Die Wissensarbeiter sind Befragte mit akademischem Abschluss, einem überdurchschnittlichen Verdienst von 3.000 Euro (brutto) und mehr, die in der Kreativwirtschaft, höheren Verwaltung oder Wissenschaft arbeiten. Die Arbeitszeit beträgt selten exakt 40 Stunden in der Woche.
Die "Gehaltsoptimierer" sind überwiegend jüngere Männer mit Berufsausbildung, die selten nach Tarifvertrag beschäftigt sind und in den Bereichen Produktion, Finanzen oder Handel arbeiten. Ihre wöchentliche Arbeitszeit beträgt 40 Stunden oder mehr.
In den sozialen Berufen arbeiten Menschen mit Berufsausbildung und einem oft variablen Gehalt zwischen 2.000 und 3.000 Euro (brutto). Sie arbeiten in den Berufsfeldern Gesundheit, Soziales und Lehre und sind oft in Schichtarbeit tätig.
Blue Collar-Worker sind Arbeitnehmer mit Ausbildung, die oft nach Tarifvertrag beschäftigt sind und auf dem Bau, im KFZ- oder Gastgewerbe arbeiten. Viele von ihnen haben Kinder und arbeiten unter 40 Stunden in der Woche.
Sie würden notfalls also für neue Arbeitszeitregeln streiken, wenn Ende des Jahres die Tarifverträge auslaufen?
Nach unserer Erfahrung lassen sich die Mitglieder für qualitative Forderungen besonders stark mobilisieren.
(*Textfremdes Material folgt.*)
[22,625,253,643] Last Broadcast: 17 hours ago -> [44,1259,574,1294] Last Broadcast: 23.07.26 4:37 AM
Da haben sich die Interessen deutlich verändert.
Die Arbeitgeber fordern angesichts der digitalen Revolution eine Reform des Arbeitszeitgesetzes. Sie auch?
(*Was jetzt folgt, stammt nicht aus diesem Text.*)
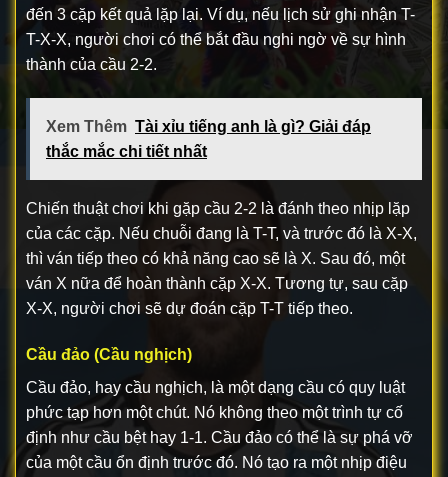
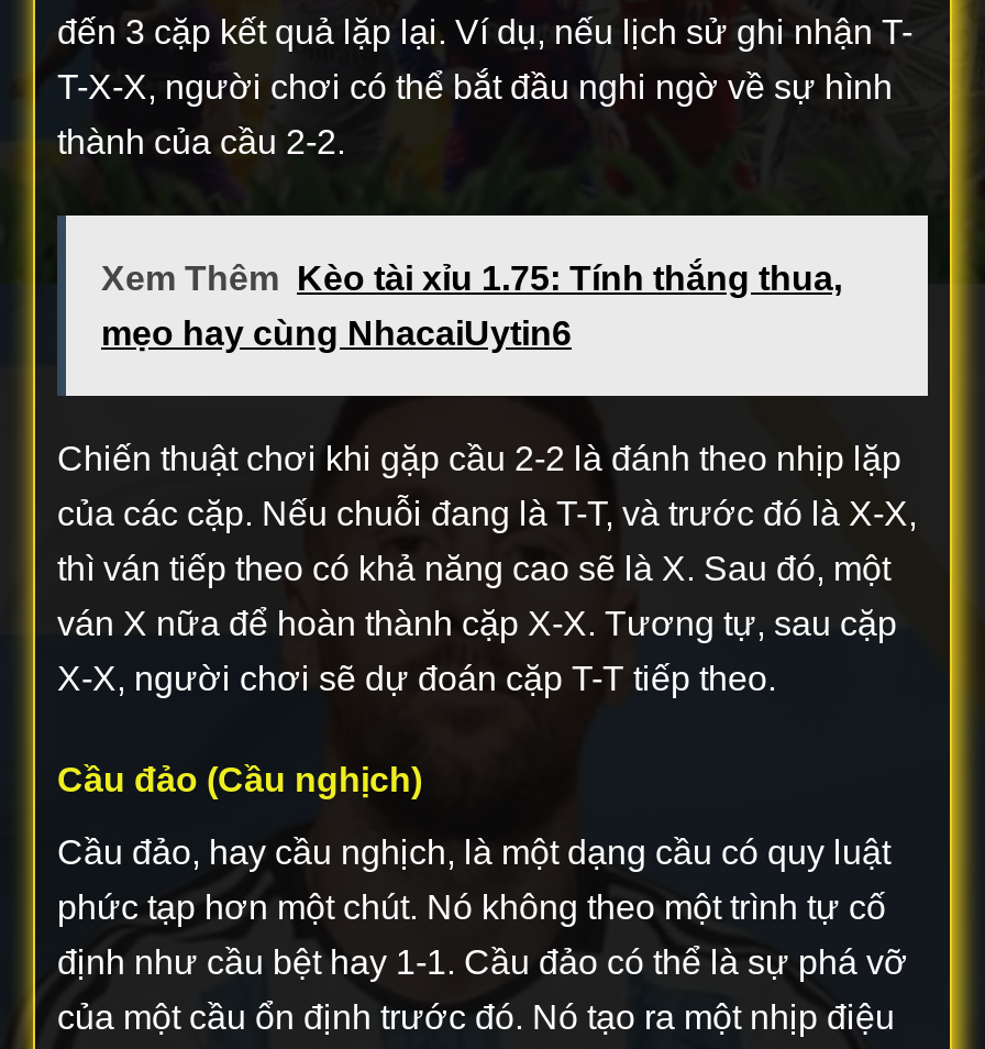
[46,118,371,135] Xem Thêm Tài xỉu tiếng anh là gì? Giải đáp -> [101,259,842,296] Xem Thêm Kèo tài xỉu 1.75: Tính thắng thua,
[46,143,207,160] thắc mắc chi tiết nhất -> [101,314,572,351] mẹo hay cùng NhacaiUytin6

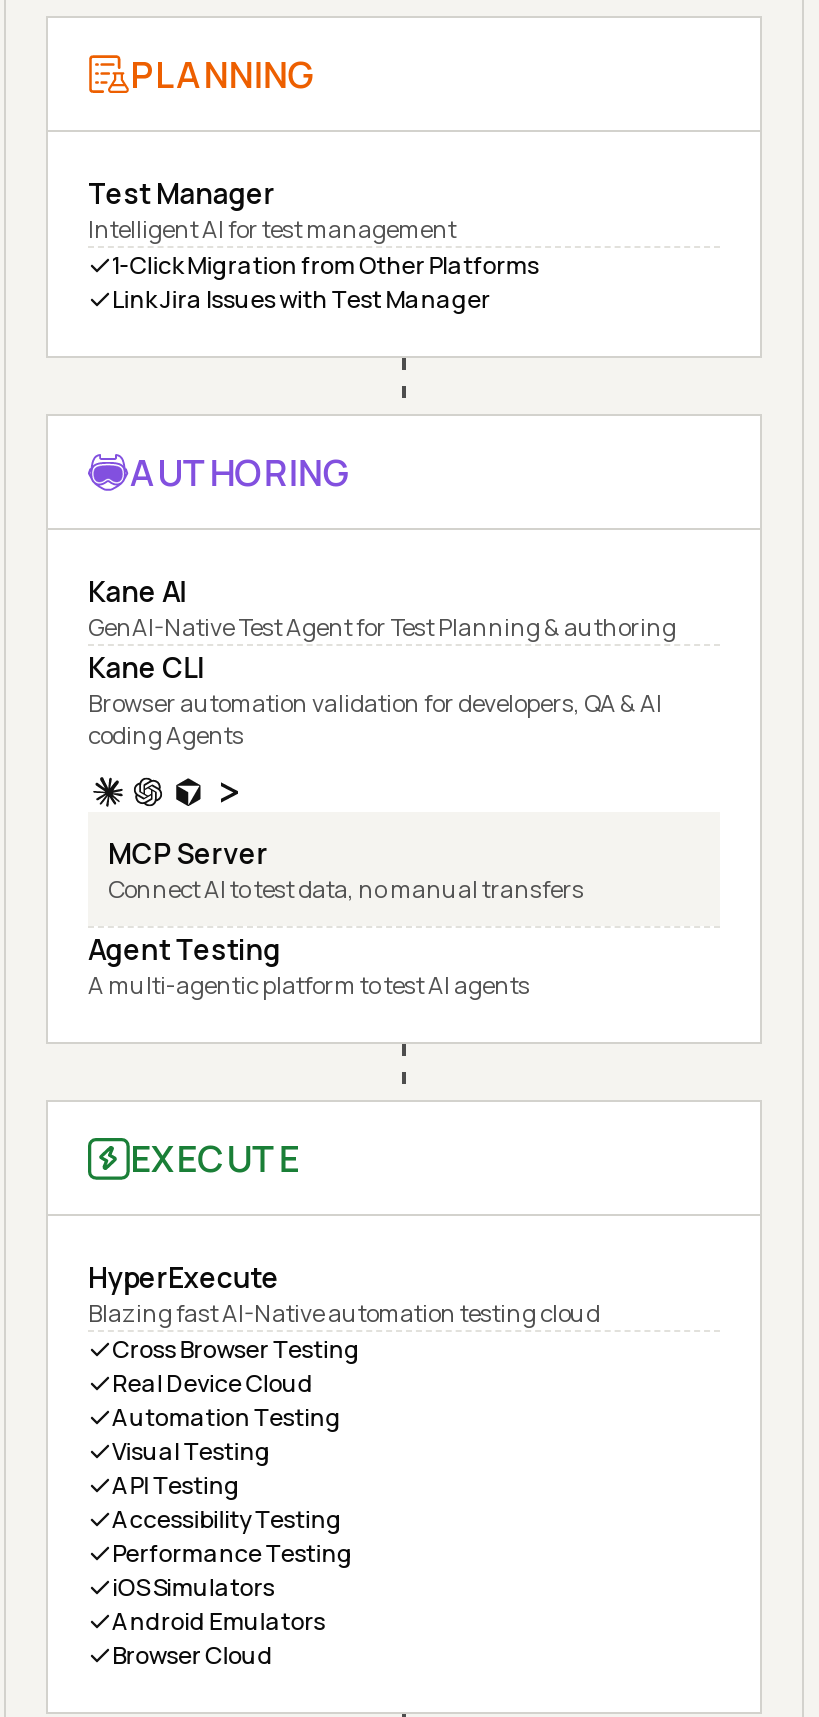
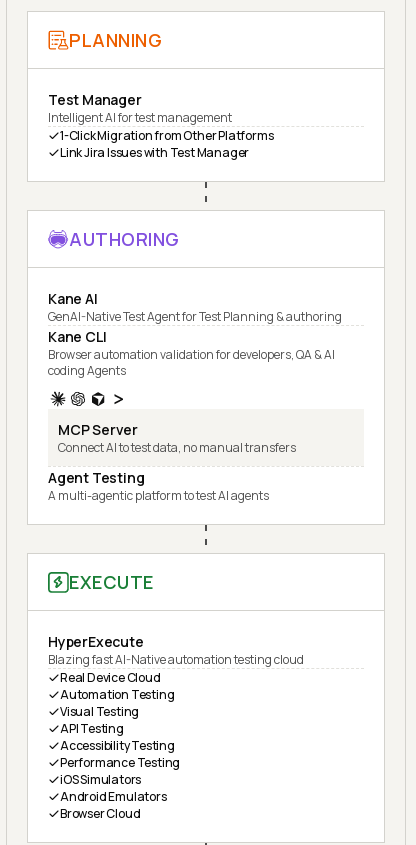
[112,1332,360,1366] Cross Browser Testing -> none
Nein. Ich verstehe das Scharfschießen der Arbeitgeber nicht. Das Gesetz beinhaltet eine Reihe von Öffnungsklauseln. Was etwa die tägliche Höchstarbeitszeit von zehn Stunden betrifft, sind abweichende tarifliche Lösungen schon lange erlaubt.
Die Arbeitgeber kritisieren vor allem die vorgeschriebene Erholungszeit. Danach müssen Beschäftigte nach der Arbeit eine ununterbrochene Ruhezeit von elf Stunden einhalten. Nach dieser Logik darf ein Vertriebsmitarbeiter abends nicht mal eine Kundenanfrage aus Übersee beantworten.
Ich bitte Sie: Wenn jemand um 20 Uhr noch mal für eine Stunde den Laptop aufklappt, endet seine Ruhezeit morgens um 8 Uhr. Wo ist das Problem? Es ist zudem möglich, in Tarifverträgen abweichende Ruhezeiten zu regeln. Wir haben etwa bei Daimler, BMW und Bosch betriebliche Regeln zum mobilen Arbeiten, mit denen alle gut zurechtkommen.
Die Ruheregel stammt aus der Arbeitszeitordnung von 1938...
Und trotzdem besteht – im Moment – kein Änderungsbedarf. Die Arbeitgeber sagen doch selbst, dass die Menschen ein Recht auf Abschalten haben! Ich gestehe zu, dass wir uns bei den Ruhezeiten in einer Grauzone befinden, dass manche sich aus eigenem Entschluss nicht daran halten. Aber die Kollegen möchten dazu eben nicht gezwungen werden. Sie sehen die Ruhezeitregel als rote Linie. Im Straßenverkehr ist ja auch nicht ein Tempolimit unsinnig, nur weil Autofahrer manchmal schneller fahren.
Ein Trend der neuen Arbeitswelt ist das Crowdworking, bei dem Solo-Selbstständige über Onlineplattformen um Aufträge kämpfen. Bleiben die Gewerkschafter in der Plattformökonomie außen vor?
Nein. Wir haben unsere Satzung geändert, um auch Solo-Selbstständige aufnehmen zu können. Deren Zahl hat zuletzt nicht mehr zugenommen, aber auf Dauer werden wir um eine Regulierung nicht herumkommen. Hier sind wir auch mit Plattformanbietern im Gespräch. Nötig sind vor allem Mindesthonorare für das Crowdworking. Eine Möglichkeit wäre, die Crowdworker unter das bestehende Heimarbeitsgesetz zu fassen, um ein Minimum an sozialer Absicherung zu schaffen.